As devices (e.g., logic and memory devices) move toward smaller nanometer-scale dimensions, characterization becomes more difficult.
Devices incorporating complex three-dimensional geometry and materials with diverse physical properties contribute to characterization difficulty.
For example, modern memory structures are often high-aspect ratio, three-dimensional structures that make it difficult for optical radiation to penetrate to the bottom layers.
As a result, the parameters characterizing the target often cannot be reliably decoupled with available measurements.
Optical radiation is often unable to penetrate layers constructed of these materials.
As a result, measurements with thin-film scatterometry tools such as ellipsometers or reflectometers are becoming increasingly challenging.
In response, more complex optical tools have been developed.
However, these approaches have not reliably overcome fundamental challenges associated with measurement of many advanced targets (e.g., complex 3D structures, structures smaller than 10 nm, structures employing opaque materials) and measurement applications (e.g., line edge roughness and line width roughness measurements).

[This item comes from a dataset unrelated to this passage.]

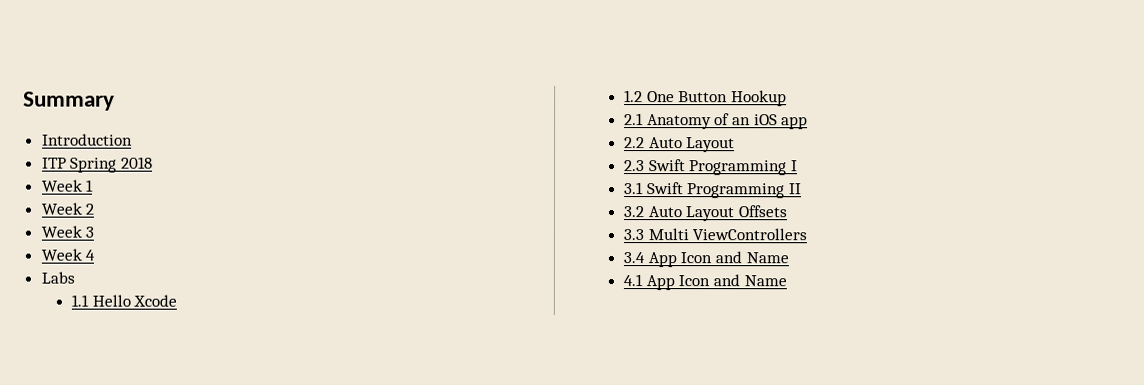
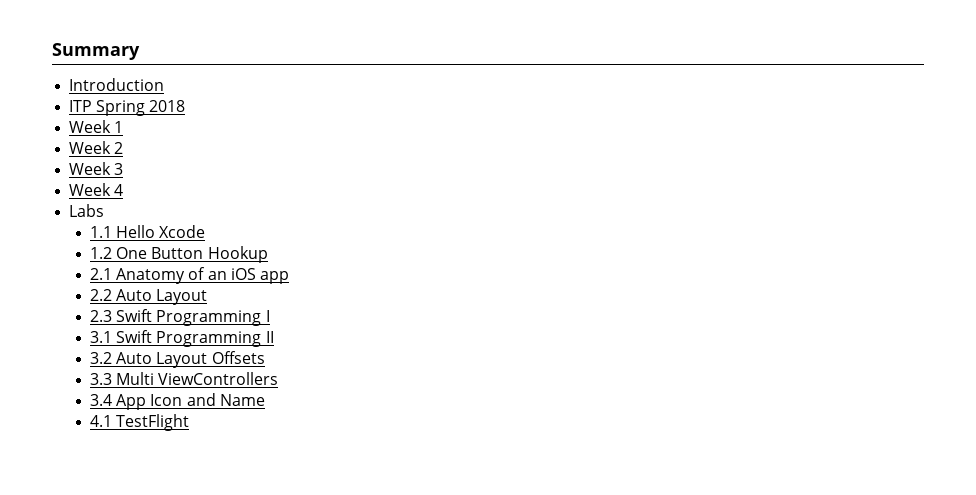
[645,274,787,291] App Icon and Name -> [116,414,190,431] TestFlight

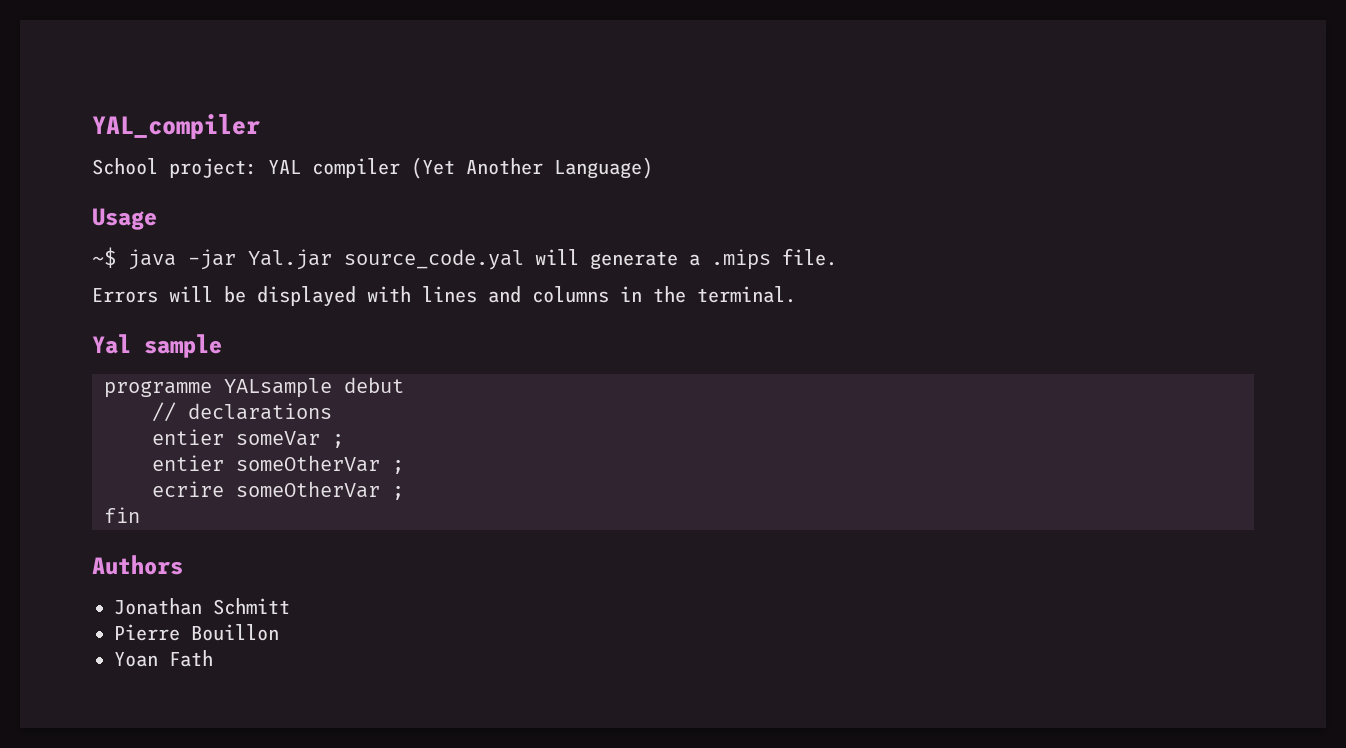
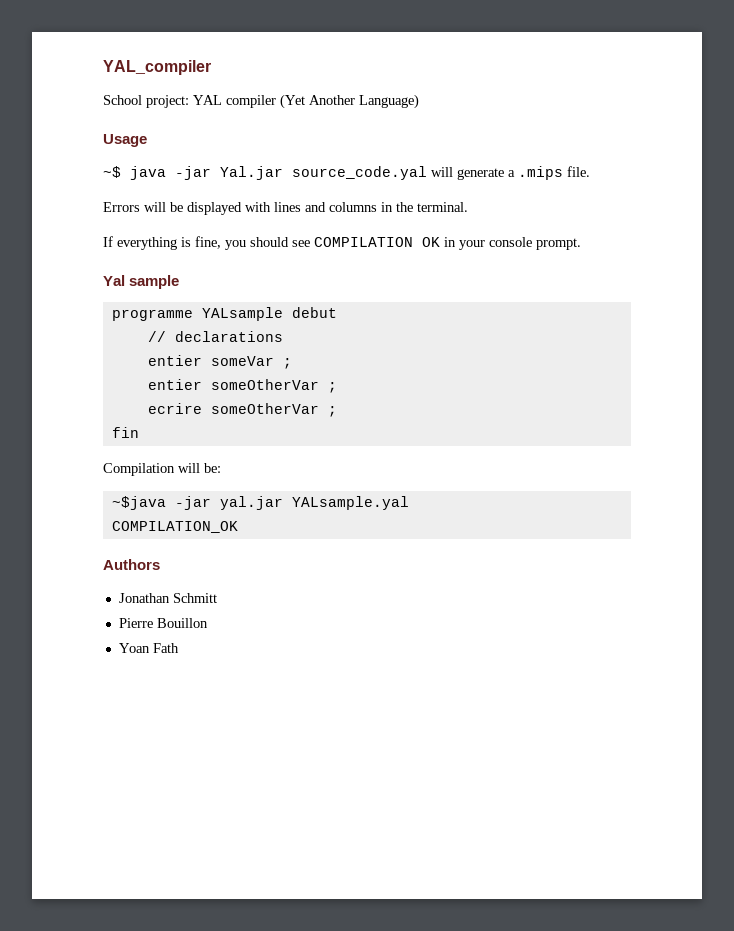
(796, 294) none -> [103,236,581,250] // If everything is fine, you should see COMPILATION OK in your console prompt.
(140, 515) none -> [103,463,221,476] [111,496,409,510] [111,521,238,533] // Compilation will be: // ~$java -jar yal.jar YALsample.yal // COMPILATION_OK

Atomic force microscopes (AFM) and scanning-tunneling microscopes (STM) are able to achieve atomic resolution, but they can only probe the surface of the specimen.
In addition, AFM and STM microscopes require long scanning times. Scanning electron microscopes (SEM) achieve intermediate resolution levels, but are unable to penetrate structures to sufficient depth.
Thus, high-aspect ratio holes are not characterized well.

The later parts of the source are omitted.